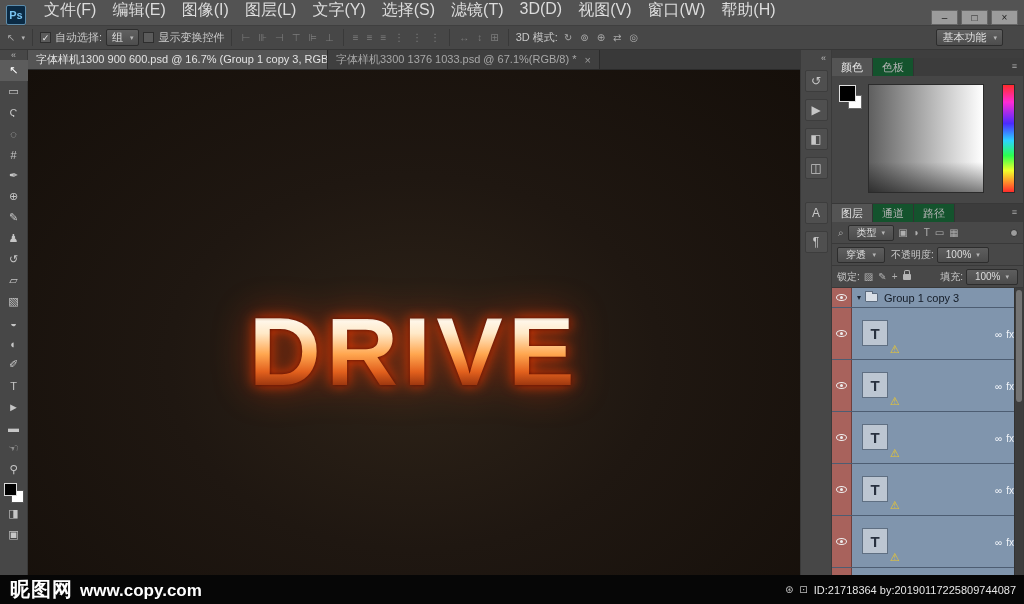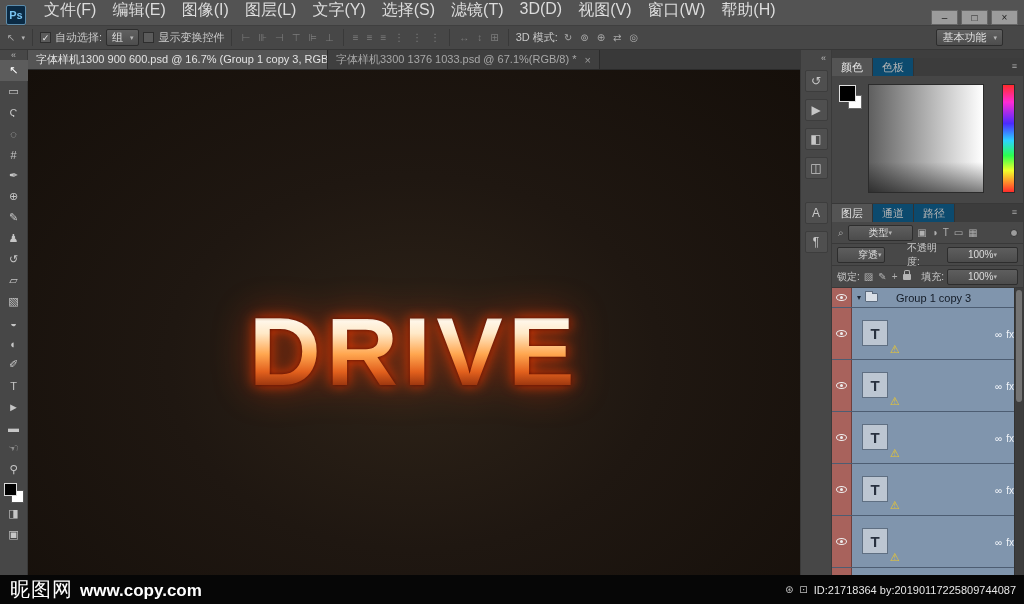--- a/index.html
+++ b/index.html
@@ -60,7 +60,7 @@
   .dock{position:absolute;left:832px;top:50px;width:192px;height:525px;background:#454545;display:flex;flex-direction:column;border-right:1px solid #3a3a3a}
   .dock-top{height:8px;background:#3e3e3e;flex:0 0 auto}
   .panel-tabs{height:18px;background:#3c3c3c;display:flex;align-items:stretch;flex:0 0 auto}
-  .ptab{padding:2px 9px 0;font-size:11px;background:#0c4a6e;color:#b3b3b3;border-right:1px solid #323232;white-space:nowrap}
+  .ptab{padding:2px 9px 0;font-size:11px;background:#14532d;color:#b3b3b3;border-right:1px solid #323232;white-space:nowrap}
   .ptab.active{background:#545454;color:#e2e2e2}
   .panel-menu{margin-left:auto;color:#ababab;font-size:9px;padding:3px 6px 0}
   .color-body{position:relative;height:128px;background:#464646;border-bottom:1px solid #383838;flex:0 0 auto}

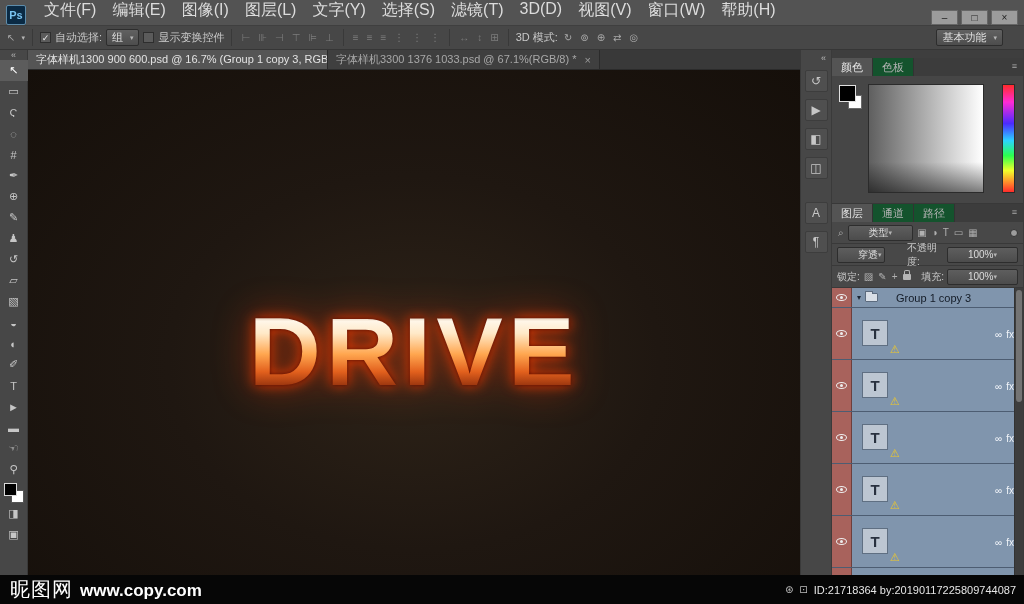--- a/index.html
+++ b/index.html
@@ -71,7 +71,7 @@
   .hue-strip{position:absolute;right:8px;top:8px;width:13px;height:109px;border:1px solid #2b2b2b;
     background:linear-gradient(#ff2b2b,#ff2bd4 16%,#4b2bff 36%,#2bd4ff 52%,#2bff4e 66%,#f2ff2b 80%,#ff8c2b 91%,#ff2b2b 100%)}
   .slim-row{height:22px;display:flex;align-items:center;gap:3px;padding:0 5px;border-bottom:1px solid #393939;background:#484848;font-size:10px;color:#c9c9c9;flex:0 0 auto}
-  .mini-dd{height:16px;background:linear-gradient(#5e5e5e,#4c4c4c);border:1px solid #2d2d2d;border-radius:2px;display:inline-flex;align-items:center;padding:0 20px;font-size:10px;color:#dcdcdc;white-space:nowrap}
+  .mini-dd{height:16px;background:linear-gradient(#5e5e5e,#4c4c4c);border:1px solid #2d2d2d;border-radius:2px;display:inline-flex;align-items:center;gap:5px;padding:0 8px;font-size:10px;color:#dcdcdc;white-space:nowrap}
   .li{font-size:10px;color:#b0b0b0;line-height:1;padding:0 1px}
   .lock-glyph{width:8px;height:6px;background:#b5b5b5;border-radius:1px;position:relative;display:inline-block;margin:0 2px}
   .lock-glyph::before{content:"";position:absolute;top:-4px;left:1px;width:4px;height:4px;border:1px solid #b5b5b5;border-bottom:none;border-radius:2px 2px 0 0}

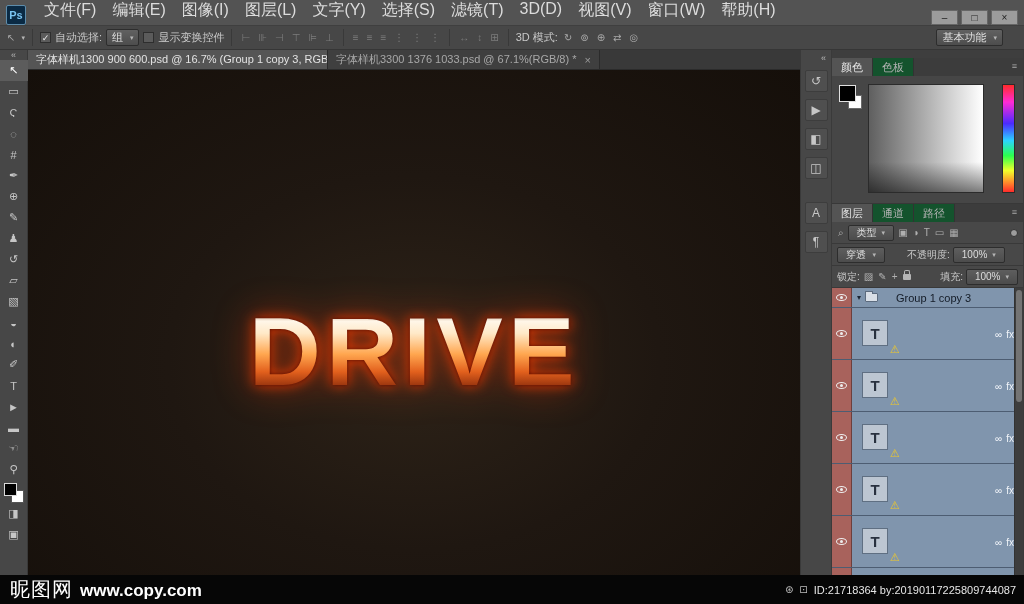--- a/index.html
+++ b/index.html
@@ -269,7 +269,7 @@
         <span>穿透</span>
         <span class="dd-arrow">▾</span>
       </span>
-      <span style="margin-left:19px">不透明度:</span>
+      <span style="margin-left:3px">不透明度:</span>
       <span class="mini-dd">
         <span>100%</span>
         <span class="dd-arrow">▾</span>

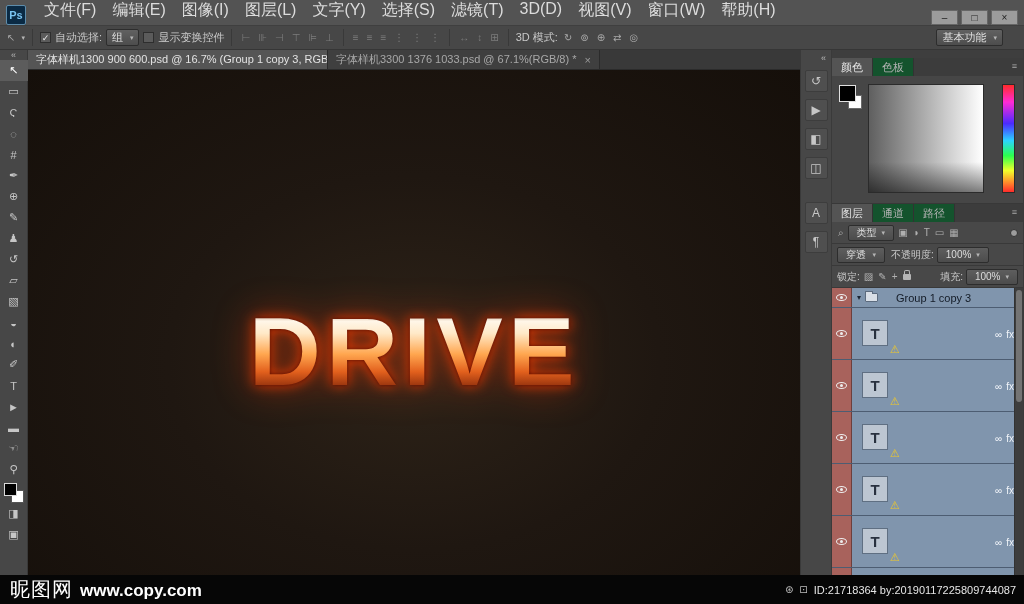--- a/index.html
+++ b/index.html
@@ -86,7 +86,7 @@
   .twirl{font-size:8px;color:#1b2533;margin:0 4px 0 5px}
   .folder{width:13px;height:9px;background:#d9dfe7;border-radius:1px;position:relative;border:1px solid #5c6b7e}
   .folder::before{content:"";position:absolute;top:-3px;left:-1px;width:6px;height:2px;background:#d9dfe7;border:1px solid #5c6b7e;border-bottom:none;border-radius:1px 1px 0 0}
-  .group-name{margin-left:18px;white-space:nowrap}
+  .group-name{margin-left:6px;white-space:nowrap}
   .layer-row{height:52px;display:flex;background:#8095ad;border-bottom:1px solid #4d5d72;position:relative}
   .thumb{width:26px;height:26px;background:#bcc6d2;border:1px solid #5f6f82;margin:12px 0 0 10px;display:flex;align-items:center;justify-content:center;font-size:15px;font-weight:bold;color:#28313f;flex:0 0 auto}
   .warn{position:absolute;left:58px;bottom:4px;font-size:11px;line-height:1;color:#ecc72d}

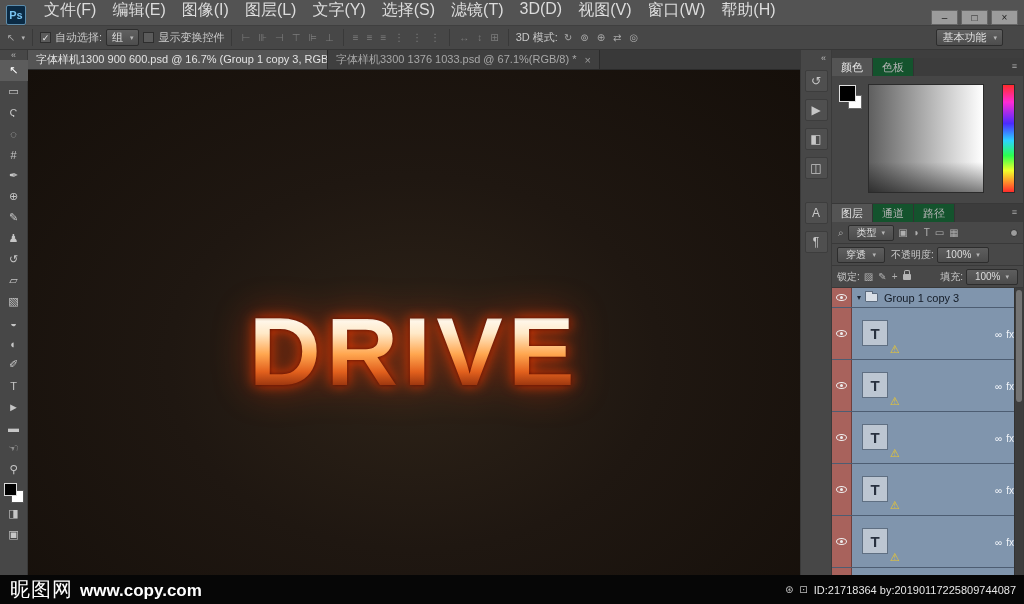--- a/index.html
+++ b/index.html
@@ -97,7 +97,7 @@
   
   .footer{position:absolute;left:0;bottom:0;width:100%;height:29px;background:#060606;display:flex;align-items:center;z-index:60}
   .site{margin-left:10px;display:flex;align-items:baseline;gap:7px;color:#fff}
-  .site-name{font-size:20px;font-weight:normal;letter-spacing:1px}
+  .site-name{font-size:20px;font-weight:bold;letter-spacing:1px}
   .site-url{font-size:17px;font-weight:bold}
   .footer-right{margin-left:auto;margin-right:8px;display:flex;align-items:center;gap:6px;font-size:11px;color:#e6e6e6}
   .f-icon{font-size:10px;color:#bdbdbd}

◆ Exercise directions
Please return every line of the records that contains the word "lock".

◆ Task result
   .lock-glyph{width:8px;height:6px;background:#b5b5b5;border-radius:1px;position:relative;display:inline-block;margin:0 2px}
   .lock-glyph::before{content:"";position:absolute;top:-4px;left:1px;width:4px;height:4px;border:1px solid #b5b5b5;border-bottom:none;border-radius:2px 2px 0 0}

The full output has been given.